# Phase 1: Downloading the Dataset

The snippet of code below fetches records for all ATP Tennis matches within the past ten years (2015-2024), in CSV format (one file per year of matches). I have decided to utilise [JeffSackmann's tennis dataset](https://github.com/JeffSackmann/tennis_atp) since his recordings are very granular, even going as far to provide insight on stats such as FH winners and BP saved.

In [None]:
import os
import requests
from datetime import date

def download_historical_dataset(year_count=10):
    for year in range(date.today().year - year_count, date.today().year):
        response = requests.get(f"https://raw.githubusercontent.com/JeffSackmann/tennis_atp/master/atp_matches_{year}.csv")
        if response.status_code == 200:
            with open(f"../data/atp_matches_{year}.csv", "wb") as file:
                file.write(response.content)
            print(f"Dataset for {year} all ATP matches downloaded successfully!")
        else:
            print(f"Failed to download dataset for {year} ATP matches. Status code: {response.status_code}")
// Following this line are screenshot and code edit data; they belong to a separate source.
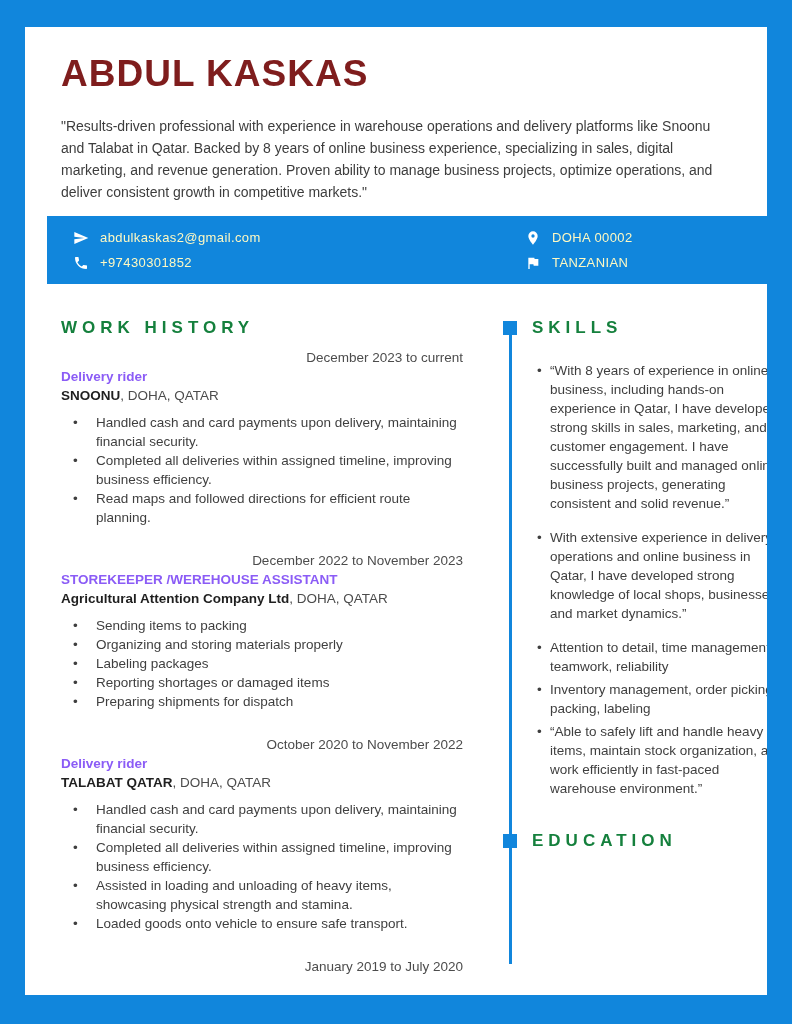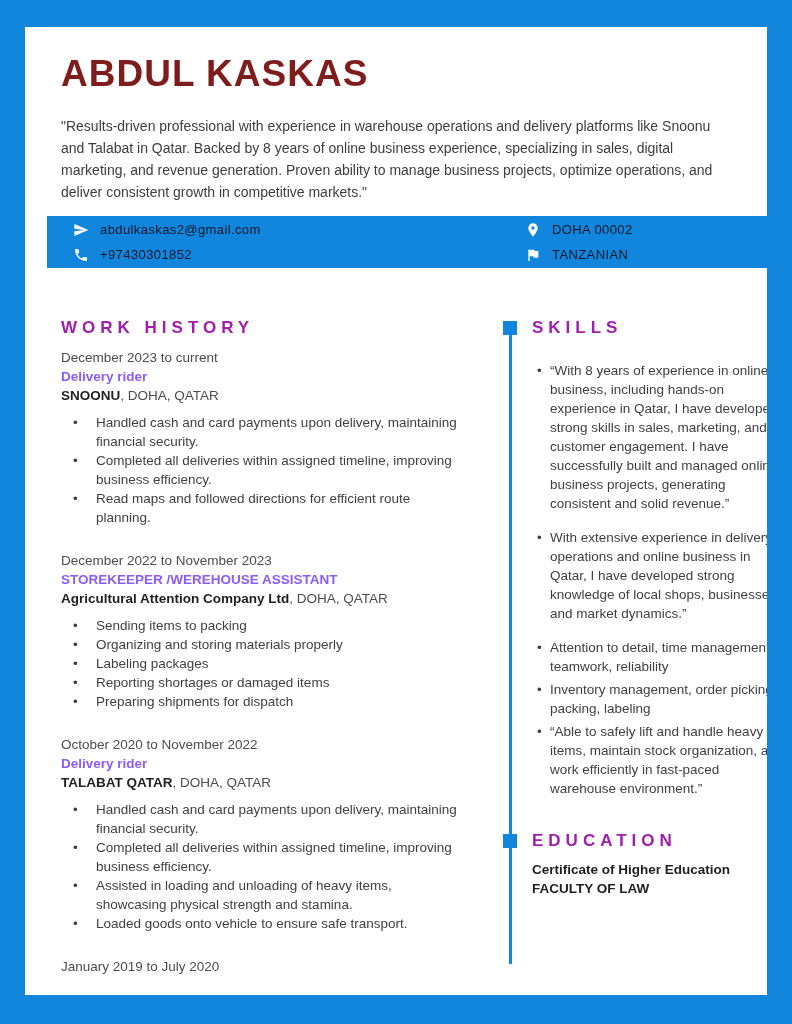"abdulkaskas2@gmail.com" .contact-bar { color: #0f172a -> #fef9c3; height: 52px -> 68px }
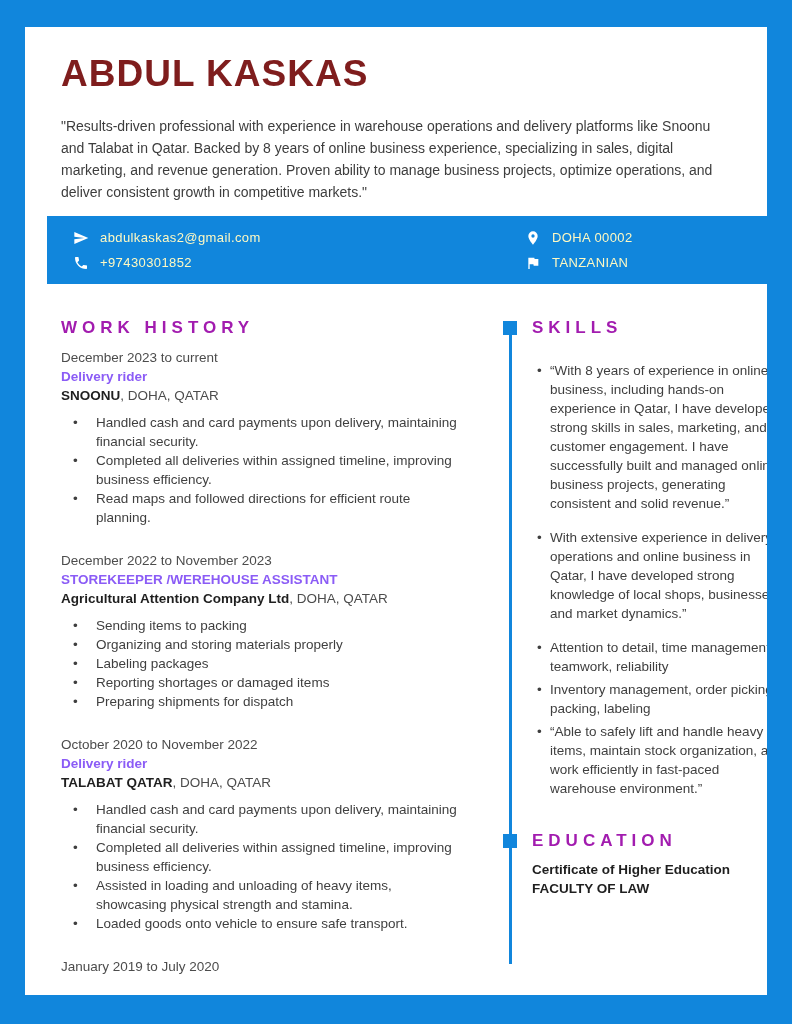"WORK HISTORY" .section-title { color: #a21caf -> #15803d }
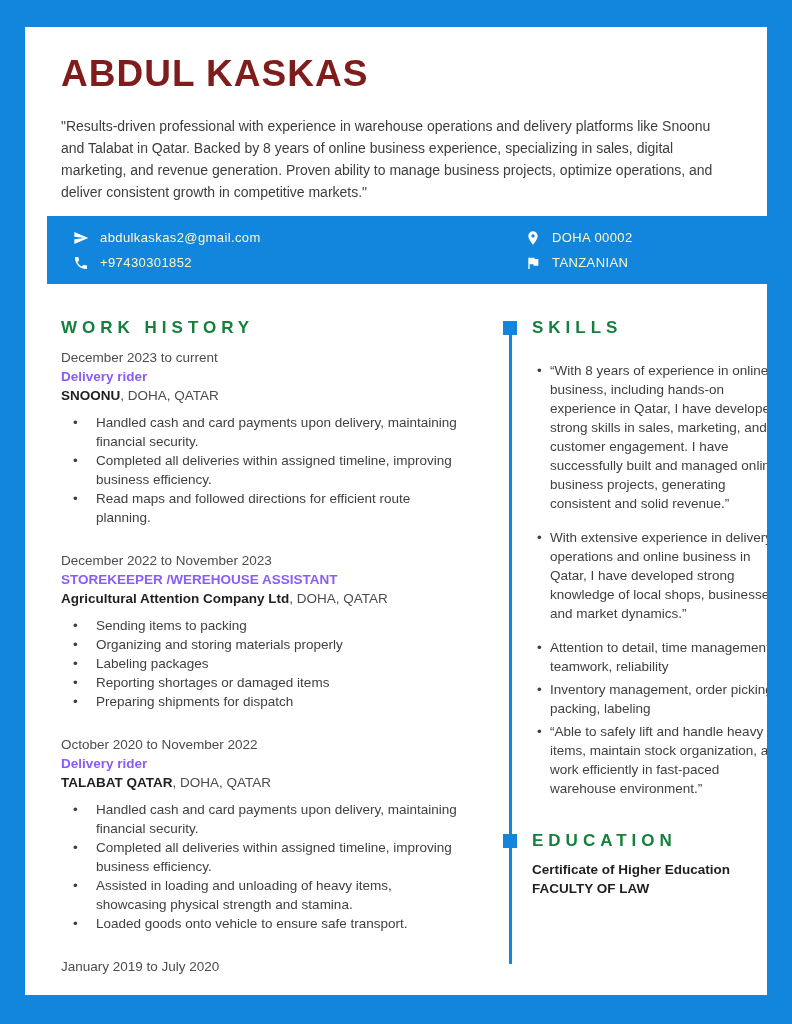"December 2023 to current" .job-dates { text-align: none -> right }
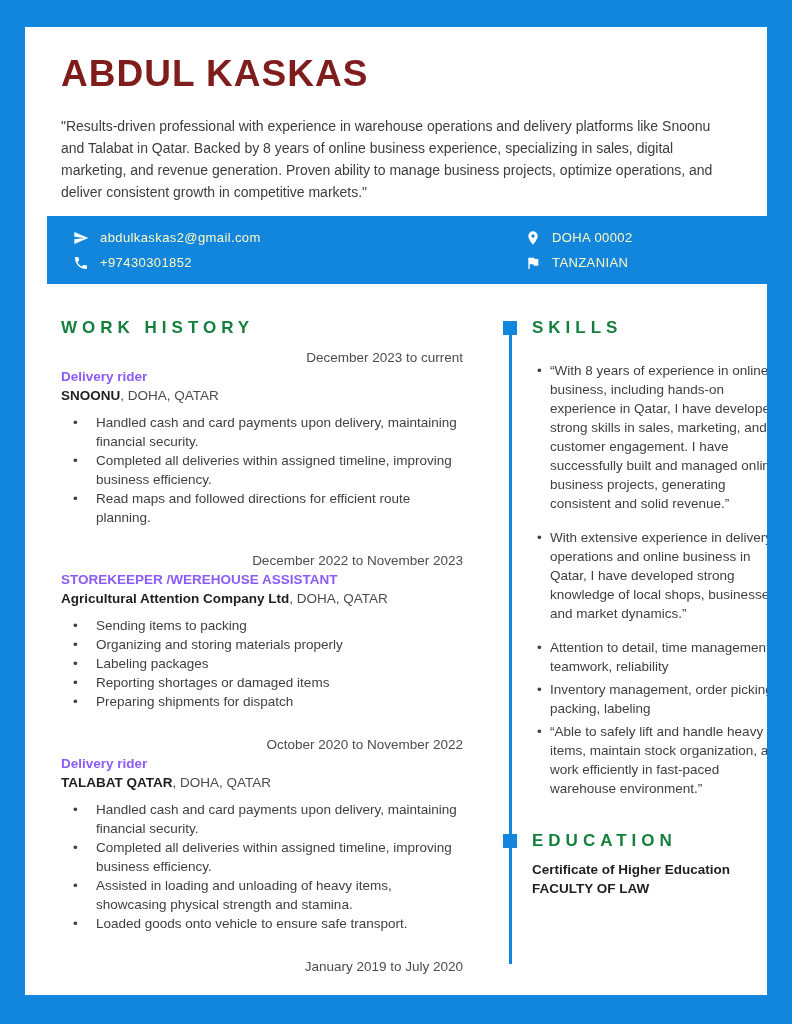"Certificate of Higher Education" div.edu-lines { html: <div> <div>Certificate of Higher Education</div> <div>FACULTY OF LAW</div> </div> -> none }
os.makedirs("../data", exist_ok=True)  # exist_ok=True avoids error if directory exists
download_historical_dataset()

Note that as of writing, JeffSackmann's log of the 2025 ATP matches are not published (I anticipate this data will be available upon the end of the tennis calendar at December). Therefore I have also written some code to download the live tennis dataset by Kaggle, which are updated at a daily basis. (although this dataset has not been incorporated in to the pipeline as of yet)

In [None]:
import kagglehub
import shutil

def download_live_dataset():
    filepath = f"../data/live_dataset_{date.today().isoformat()}.csv"
    try:
        path = kagglehub.dataset_download("dissfya/atp-tennis-2000-2023daily-pull", path="atp_tennis.csv")
        shutil.move(path, filepath)
        print("Dataset downloaded successfully!")
    except Exception as e:
        print(f"Error downloading dataset: {e}")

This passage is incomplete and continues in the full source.